Anatomy of a Queer Sex Scene: Before ‘Love Lies Bleeding’ and ‘Challengers’ There Was ‘Personal Best’

Welcome to Anatomy of a Queer Sex Scene, a series by Drew Burnett Gregory and Kayla Kumari Upadhyaya about queer sex scenes in film. This week, we revisit Robert Towne’s 1982 lesbian classic Personal Best.


Kayla: Let’s do it! Personal Best.

Drew: We actually just watched this movie together in person. And I do think our desire to rewatch was born out of the delicious sweaty eroticism of Love Lies Bleeding and Challengers. It was an easy jump to go back 40 years to this original sweaty gay movie.

Kayla: Yes, it really is one of the best gay sports movies of all time! And one in which perspiration is prominent, so that automatically links it to this sweaty cinema moment we’re having between Love Lies Bleeding and Challengers. It also does the same thing Challengers does in that it makes the sport itself erotic. Much like tennis, track and field is SEX.

Drew: Yes! Even the sex scene itself which we’re here to talk about… the most exciting part is the athletic challenge before even any kissing starts.

Kayla: Yes, because (I assume due to it coming out in 1982) we don’t really get the act of sex itself. We get the foreplay and the aftercare (literal tickling!), but that foreplay is thrilling, even if clothes are on and only hands are touching.

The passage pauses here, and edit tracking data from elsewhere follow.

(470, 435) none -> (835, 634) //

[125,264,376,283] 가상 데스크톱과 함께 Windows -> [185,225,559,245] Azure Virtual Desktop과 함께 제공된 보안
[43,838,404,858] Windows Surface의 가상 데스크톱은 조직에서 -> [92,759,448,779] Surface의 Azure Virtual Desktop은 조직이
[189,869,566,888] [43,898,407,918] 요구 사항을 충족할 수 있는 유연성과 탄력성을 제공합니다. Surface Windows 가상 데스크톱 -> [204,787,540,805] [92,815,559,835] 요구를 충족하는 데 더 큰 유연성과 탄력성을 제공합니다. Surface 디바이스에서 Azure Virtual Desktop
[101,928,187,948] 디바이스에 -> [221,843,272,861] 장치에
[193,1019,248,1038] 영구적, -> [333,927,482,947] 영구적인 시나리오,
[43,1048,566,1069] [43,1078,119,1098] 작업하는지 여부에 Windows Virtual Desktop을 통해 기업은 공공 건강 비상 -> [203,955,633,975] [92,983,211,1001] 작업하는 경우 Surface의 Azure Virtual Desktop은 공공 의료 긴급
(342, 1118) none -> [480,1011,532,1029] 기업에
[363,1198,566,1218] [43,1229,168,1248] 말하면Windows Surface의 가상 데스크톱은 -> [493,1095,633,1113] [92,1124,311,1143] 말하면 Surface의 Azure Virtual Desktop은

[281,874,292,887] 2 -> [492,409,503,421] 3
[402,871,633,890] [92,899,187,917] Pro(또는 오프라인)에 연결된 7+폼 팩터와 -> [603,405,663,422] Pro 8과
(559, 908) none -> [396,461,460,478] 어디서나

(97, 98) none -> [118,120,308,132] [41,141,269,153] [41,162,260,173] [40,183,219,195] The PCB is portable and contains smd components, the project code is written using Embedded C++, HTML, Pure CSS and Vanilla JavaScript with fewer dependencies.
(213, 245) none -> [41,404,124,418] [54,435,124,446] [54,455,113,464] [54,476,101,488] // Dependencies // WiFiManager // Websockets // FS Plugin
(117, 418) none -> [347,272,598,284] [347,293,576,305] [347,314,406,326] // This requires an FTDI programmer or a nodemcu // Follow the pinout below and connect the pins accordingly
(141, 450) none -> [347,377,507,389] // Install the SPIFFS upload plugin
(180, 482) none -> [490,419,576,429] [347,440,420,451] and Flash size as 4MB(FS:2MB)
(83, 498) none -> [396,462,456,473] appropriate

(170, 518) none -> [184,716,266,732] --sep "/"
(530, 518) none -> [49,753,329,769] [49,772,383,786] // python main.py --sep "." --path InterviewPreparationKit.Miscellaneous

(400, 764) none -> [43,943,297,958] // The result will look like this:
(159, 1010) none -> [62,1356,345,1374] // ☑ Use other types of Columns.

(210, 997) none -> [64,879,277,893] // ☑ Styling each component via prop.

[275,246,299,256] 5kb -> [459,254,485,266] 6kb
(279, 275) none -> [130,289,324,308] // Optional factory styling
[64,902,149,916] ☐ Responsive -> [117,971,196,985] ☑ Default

Drew: I also forgot how early in the film the sex happens. So many lesbian movies especially pre-2010 really built up to their lesbianism but this kind of works the opposite way. Early on our two leads are brought together by their shared love of track and it gets sexual quickly.

Kayla: Very quickly! The first night they meet!

Drew: Teenager Chris (Mariel Hemingway) has just choked in the qualifiers and seasoned track star Tory (Patrice Donnelly) very kindly… comforts her.

I love the cut from Chris crying to Chris laughing. A similar thing happens in mostly hetero fave Lady Bird and I find it to be such a satisfying sonic device since inevitably tears and laughter will sound similar.

They’re drinking beer and smoking weed and… watching track. Because yeah everything for them comes back to track, back to competition.

Tory and Chris lounge smoking pot.

Kayla: It is definitely their biggest love and also the thing they’re constantly butting up against in their clandestine (but also lol everyone around them seemingly knows) relationship: Do they choose each other or do they choose track?

There’s a real goofing off vibe at first, but like the crying into laughing, that mixed signal nature is so true to early queer crushes, too. They’re sort of almost bro-ing out. But also there’s a spark. Even when Chris does eventually challenge Tory to an arm wrestle, it’s a mix of tones at first.

Personal Best sex scene: Tory and Chris arm wrestle

Drew: Yes! Bro-ing out is associated with gay guy eroticism, but lesbians do it too! Especially sporty ones!

I just overall feel very seen by this portrayal of lesbianism and lesbian flirting. It’s tender and combative when often we only get tender or seductive. I love sparring as flirting! Not literally, I’m not a boxer, but verbal sparring? The best.

Kayla: Yes! Chris wants to beat her so badly!

Drew: Yeah the arm wrestling begins as genuine competition. And doesn’t let up per se. But there’s a moment where the audience realizes and I think Tory and Chris realize the intensity of the physical connection.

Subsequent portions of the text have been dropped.